Well, it looks there is a lot of great discussion going on in this thread. I haven't thoroughly reviewed every commment that's been made, but many contain excellent suggestions. I noticed a couple of major changes since your earlier hardware that were worth noting:
- Replacement of the 8031 with an 8751 (for the purpose of leveraging its easier to use internal program space). I don't know if it's an option for you, but you can get 8751-pin compatible parts that have internal EEPROM or flash, saving you the hassle of UV erasure and possibly enabling in-system programming; I remember Atmel having some of these, and also recall them being significantly cheaper than their 8751 counterparts.
- Switch to general purpose/bit-banged I/O for the ADC interface. I am not a big fan of bit-banging an interface when a native hardware implementation of that interface is available, for reasons including sofatware complexity and performance. But, part of being a good engineer is truly understanding when such techniques are appropriate, and subseuqantly being able to implement them when they are. Given that the ADC0809 does not have a particulary 8051-friendly interface, that's an entirely reasonable approach. I trust you understand the implications of the hardware implementation illustrated, including the fact that you do not have EOC connected to an interrupt line, and thus will have to poll the ADC or schedule your reads appropriately. For what it is worth, the ADC0809 is something of an antique relic. It does not have quite the same status as the 8155/8255, but it is up there. For your next project, you might want to consider a different one. These days, you can find an ADC with the performance characteristics required, and just about any type of interface you want, regardless of whether it happens to be I2C, SPI, native 8051 parallel memory bus, or something else.
Your schematic indicates little about your accelerometer and "Polaroid Sensor", so I cannot comment much on those; I assume, for example, that the RC networks you have on the outputs of the ADC provide the desired ADC input protection and/or low-pass filtering characteristics.
Upon reviewing the remainder of the schematic, I do have a couple of observations about your hardware, noted here in no particular order:
- Use of RC reset. As discussed many times on this forum, RC reset generators have several notable limitations. For a circuit that is not reliability-critical, and not subjected to electically noisy conditions, you can probably squeak by on this.

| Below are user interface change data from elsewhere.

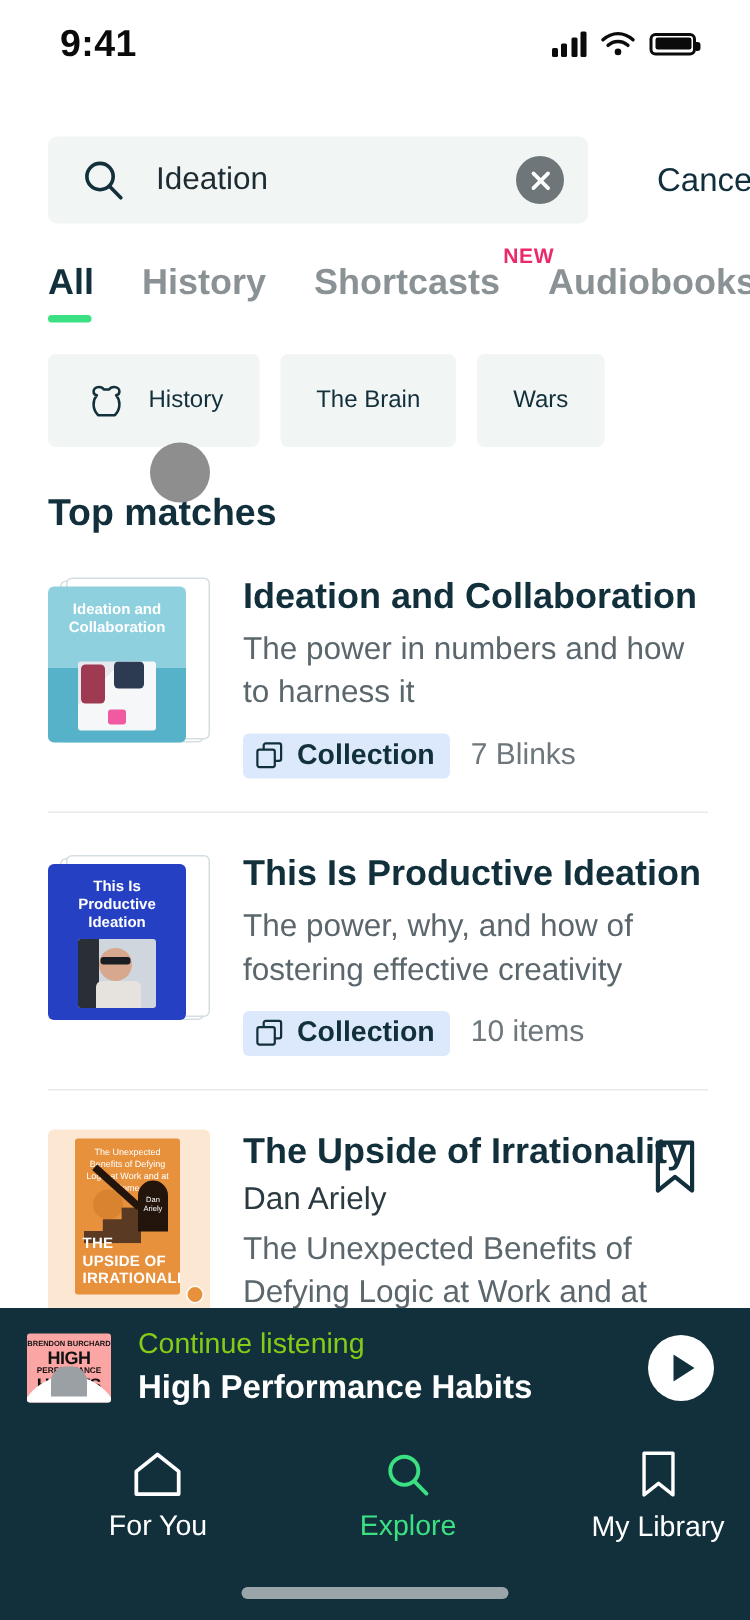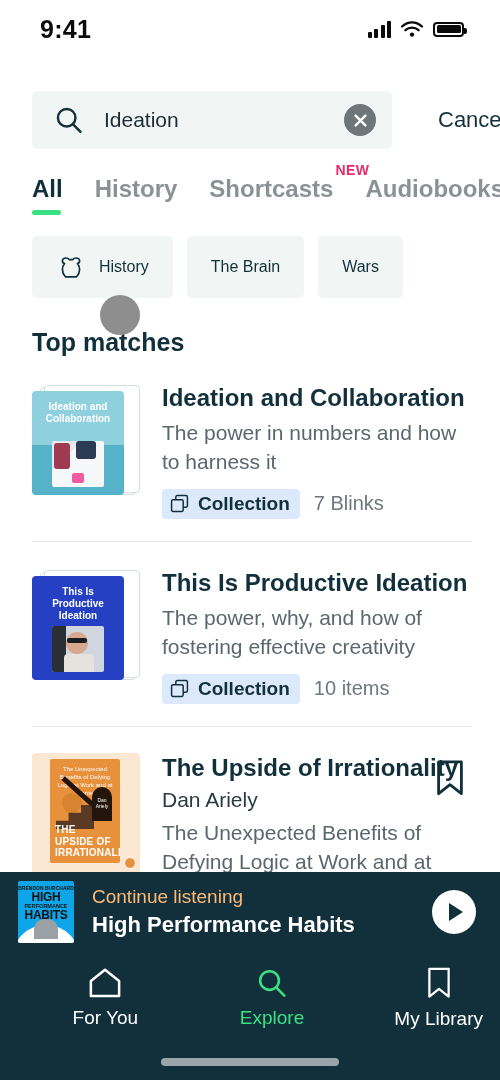--- a/index.html
+++ b/index.html
@@ -109,7 +109,7 @@
   
   .player { position:absolute; left:0; right:0; bottom:128px; height:80px; background:#12303c;
             display:flex; align-items:center; padding: 0 24px 0 18px; gap: 18px; }
-  .pl-thumb { width: 56px; height: 62px; flex:none; background:#0ea5e9; border-radius:2px;
+  .pl-thumb { width: 56px; height: 46px; flex:none; background:#fca5a5; border-radius:2px;
               position:relative; overflow:hidden; }
   .pl-thumb .t1 { font-size:5px; color:#111; text-align:center; padding-top:4px; font-weight:700;}
   .pl-thumb .t2 { font-size:12px; font-weight:800; color:#111; text-align:center; line-height:1; letter-spacing:-.3px;}

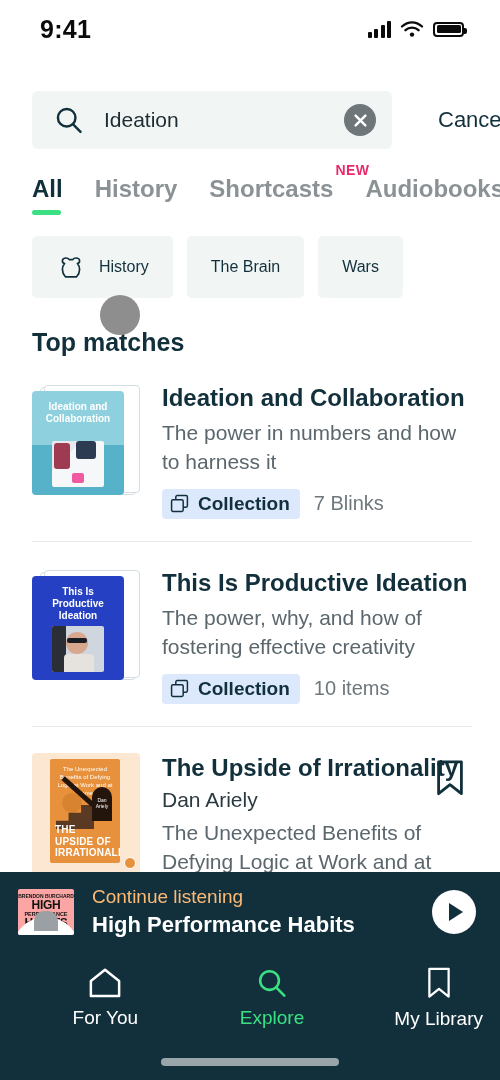--- a/index.html
+++ b/index.html
@@ -119,7 +119,7 @@
   .pl-thumb .fig { position:absolute; left:16px; bottom:4px; width:24px; height:20px;
                    background:#9aa0a4; border-radius:10px 10px 0 0; }
   .pl-text { flex:1; min-width:0; }
-  .pl-top { font-size: 19px; color: #fdba74; }
+  .pl-top { font-size: 19px; color: #84cc16; }
   .pl-title { font-size: 22px; font-weight: 700; color: #ffffff; margin-top: 4px; }
   .playbtn { width: 44px; height: 44px; border-radius:50%; background:#fff; flex:none;
              display:flex; align-items:center; justify-content:center; }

- /EA is grounded. Remember, if you want to execute from internal program store, /EA should be tied to VCC.
- The flip flop used to reduce the frequency of the ADC's clock is unnecessary. Note that ALE will run at 1/6 the clock frequency, which in your case, is well within the ADC's range of 10 - 1280 kHz for the clock. The flip flop is unlikely to hurt though, outside of added complexity and slightly increased conversion times.
- You are attempting to source current from port 3 to drive LEDs. 8051 ports tend not to have particularly powerful drivers, and note particularly that port 3 has weak passive pullups on the order of 10s of kOhms. It is unlikely that you will get your LEDs to light properly in this configuration without the addition of an appropriate driver device.
Good luck.
--Sasha Jevtic